Clash between US and Dutch lawmakers on Guantanamo Bay torture camp


This video from the USA is called Guantanamo Witness Against Torture, DC 4-18.

From Associated Press:

Dutch lawmakers offended by Rep. Lantos

10/27/2007, 5:42 a.m. CDT

By DESMOND BUTLER

WASHINGTON — Dutch lawmakers who visited the Guantanamo Bay military prison this week said they were offended by a testy exchange in Washington with a senior congressional Democrat.

The lawmakers said that Rep. Tom Lantos [from the Right wing of the Democratic party], D-Calif., chairman of the House Foreign Affairs Committee, told them that “Europe was not as outraged by Auschwitz as by Guantanamo Bay.”

To Mr. Lantos: during the nazis’ Auschwitz mass murders, the Netherlands were occupied and parliament could not meet. It is correct that the governments on the Allied side did not pay enough attention to Hitler’s Holocaust while it was going on. The railroads to, and the SS guards barracks, of the death camps were not bombed. However, that criticism includes the United States government.
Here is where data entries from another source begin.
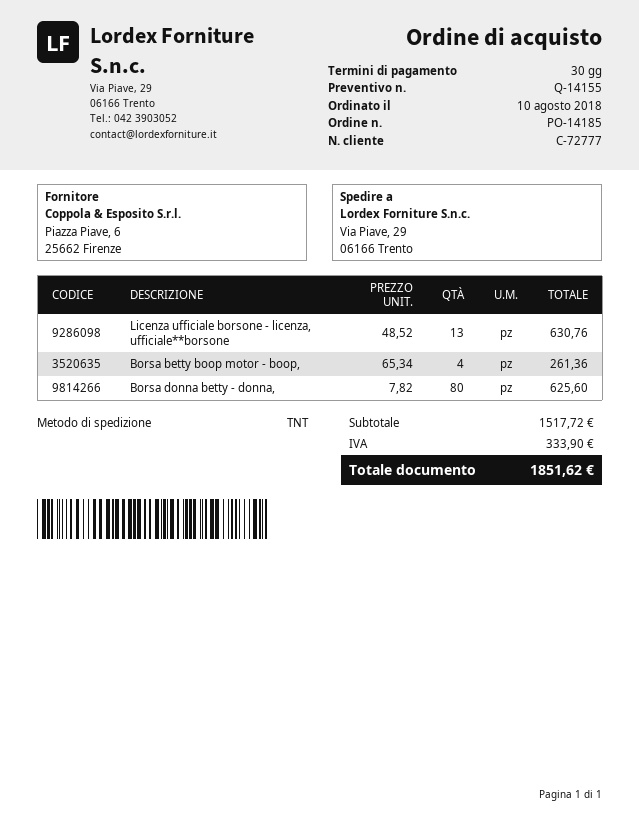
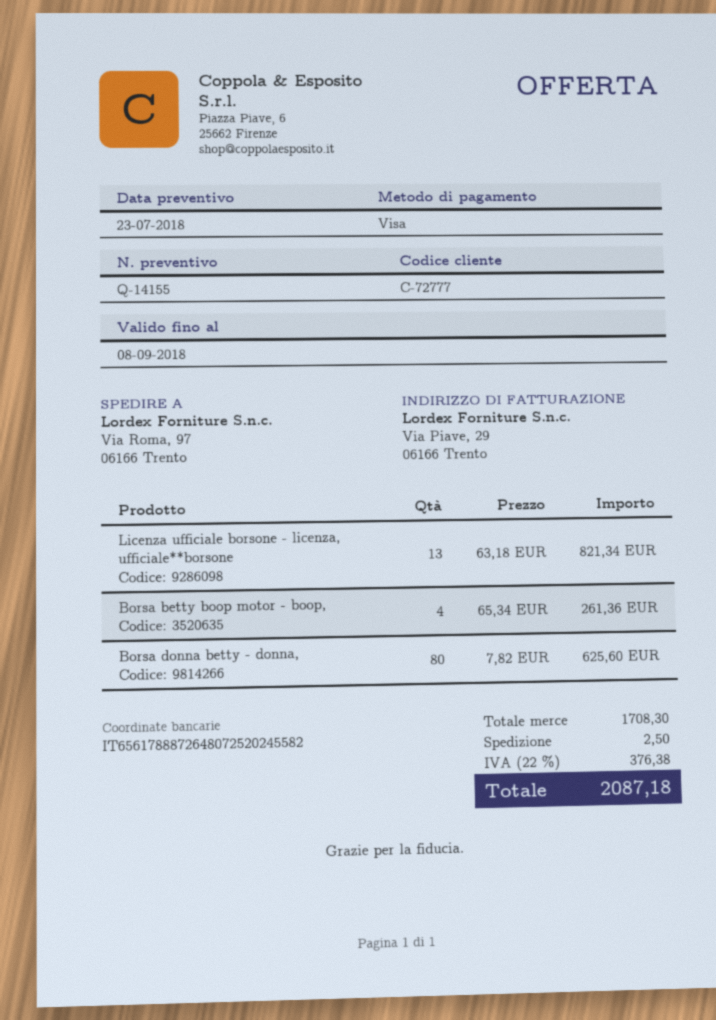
ship to: Via Piave, 29, 06166 Trento -> Via Roma, 97, 06166 Trento
Licenza ufficiale borsone - licenza, ufficiale**borsone: 13 x 48.52 = 630.76 -> 13 x 63.18 = 821.34
subtotal: 1517.72 -> 1708.30
shipping: none -> 2.50
tax: 333.90 -> 376.38
total: 1851.62 -> 2087.18

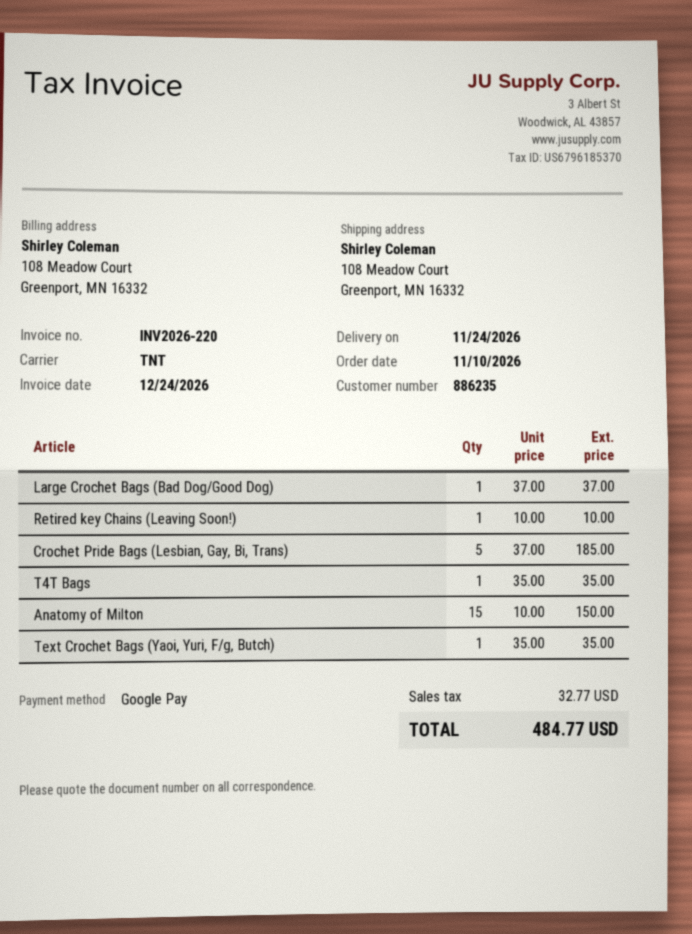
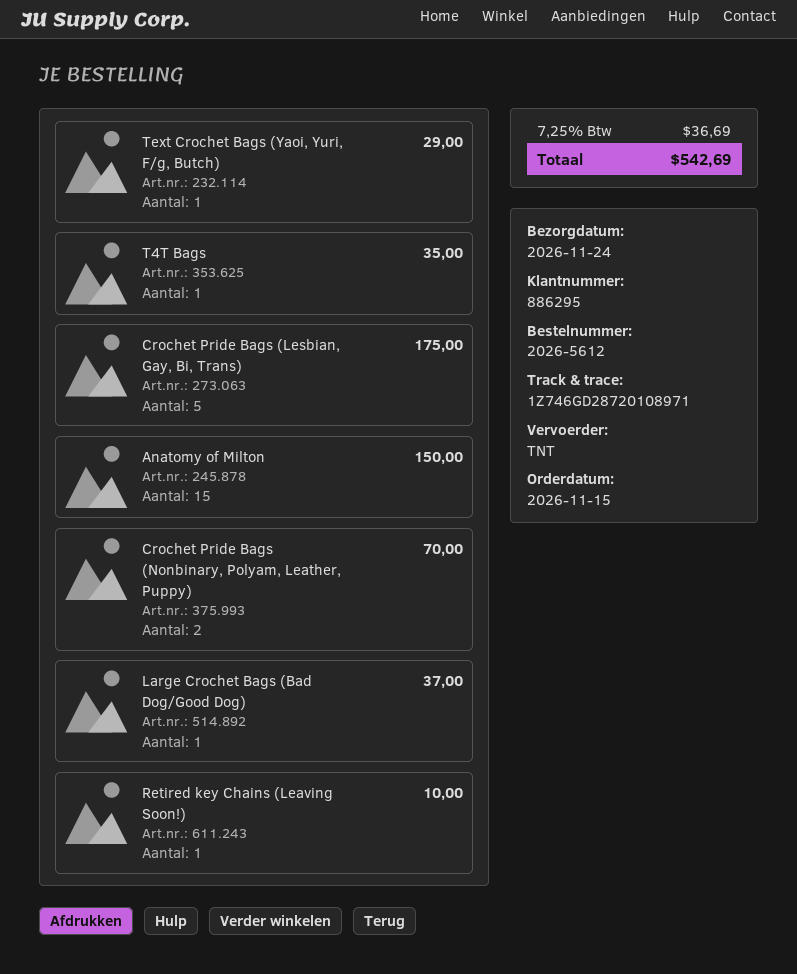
order date: 2026-11-10 -> 2026-11-15
customer number: 886235 -> 886295
Crochet Pride Bags (Lesbian, Gay, Bi, Trans): 5 for 185.00 -> 5 for 175.00
Text Crochet Bags (Yaoi, Yuri, F/g, Butch): 1 for 35.00 -> 1 for 29.00
Crochet Pride Bags (Nonbinary, Polyam, Leather, Puppy): none -> 2 for 70.00
tax: 32.77 -> 36.69
total: 484.77 -> 542.69

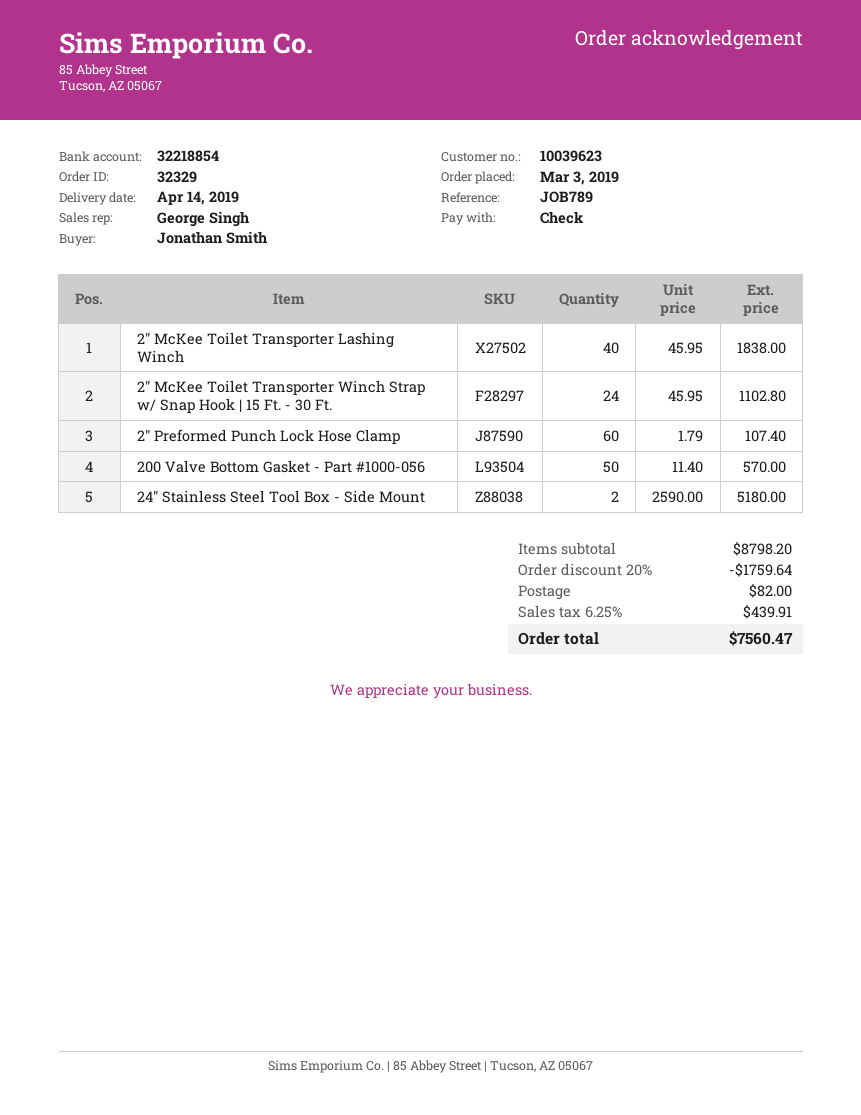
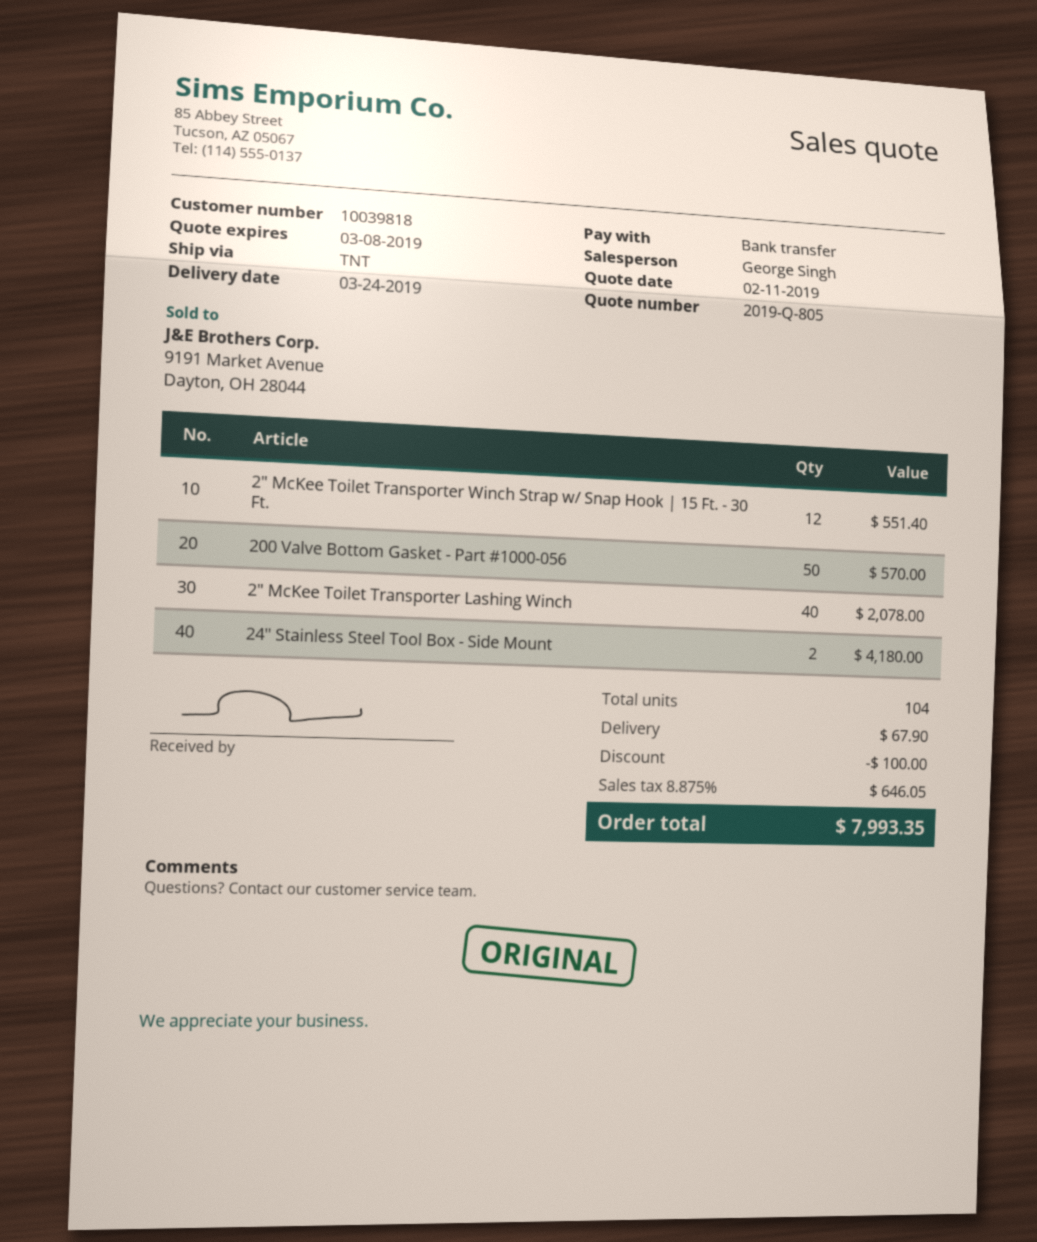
delivery date: 2019-04-14 -> 2019-03-24
customer number: 10039623 -> 10039818
payment method: cheque -> bank transfer
2" McKee Toilet Transporter Lashing Winch: 40 for 1838.00 -> 40 for 2078.00
2" McKee Toilet Transporter Winch Strap w/ Snap Hook | 15 Ft. - 30 Ft.: 24 for 1102.80 -> 12 for 551.40
2" Preformed Punch Lock Hose Clamp: 60 for 107.40 -> none
24" Stainless Steel Tool Box - Side Mount: 2 for 5180.00 -> 2 for 4180.00
discount: 1759.64 -> 100.00
shipping: 82.00 -> 67.90
tax: 6.25% = 439.91 -> 8.875% = 646.05
total: 7560.47 -> 7993.35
Mariko Peter [sic. Peters], a member of the Dutch Green Party, who began the exchange with Lantos, said she took notes of the remarks.

A Lantos aide said he realizes that the Guantanamo facility does harm to the reputation of the United States and has praised judges who ruled in favor of extending legal rights to prisoners. He has not, however, suggested that the prison be closed.

Before the Guantanamo exchange, the lawmakers had discussed a debate in the Netherlands about whether the country should maintain its 1,600 troops serving in NATO’s Afghanistan operations.

“You have to help us, because if it was not for us you would now be a province of Nazi Germany,” Lantos said, according to the Dutch lawmakers.

Partly true. However, the actual liberation of the Netherlands was mainly by the Canadian, not by the US, armed forces. As for the defeat of nazi Germany in general: according to military historians, 85% of Hitler’s soldiers died on the eastern front, against the Red Army of the Soviet Union. According to Lantos’ logic, if the Soviet Union would still exist and be governed in the way of Joseph Stalin, the Netherlands and other countries should say ‘yes’ if it would ask for military help.

“The comments killed the debate,” said Harry van Bommel, a member of the Socialist Party. “It was insulting and counterproductive.”

A Lantos spokeswoman said Lantos was not available and had no comment.

The Dutch government soon will announce whether its troops will stay in the southern Afghan province of Uruzgan, where they recently have begun an anti-Taliban offensive backed by British and Afghan forces. Lantos has praised the Netherlands’ contribution to the Afghan mission.

“It was a diplomatically strange situation,” Peters said. “The mere suggestion that the United States could be compared with Nazi Germany is so flawed.”

It was not the first time that Lantos had offended European political circles. In May, he lashed out at the former leaders of France and Germany. His comments, which included calling former German Chancellor Gerhard Schroeder a “political prostitute,” provoked a rebuke from German Foreign Minister Frank-Walter Steinmeier.

The lawmakers, from the Dutch House of Representatives’ Foreign Affairs Committee, were invited to visit Guantanamo and Washington by the U.S. ambassador to the Netherlands, Roland Arnall. The lawmakers also met senior Bush administration officials, including Deputy Secretary of State John Negroponte and Deputy Defense Secretary Gordon England.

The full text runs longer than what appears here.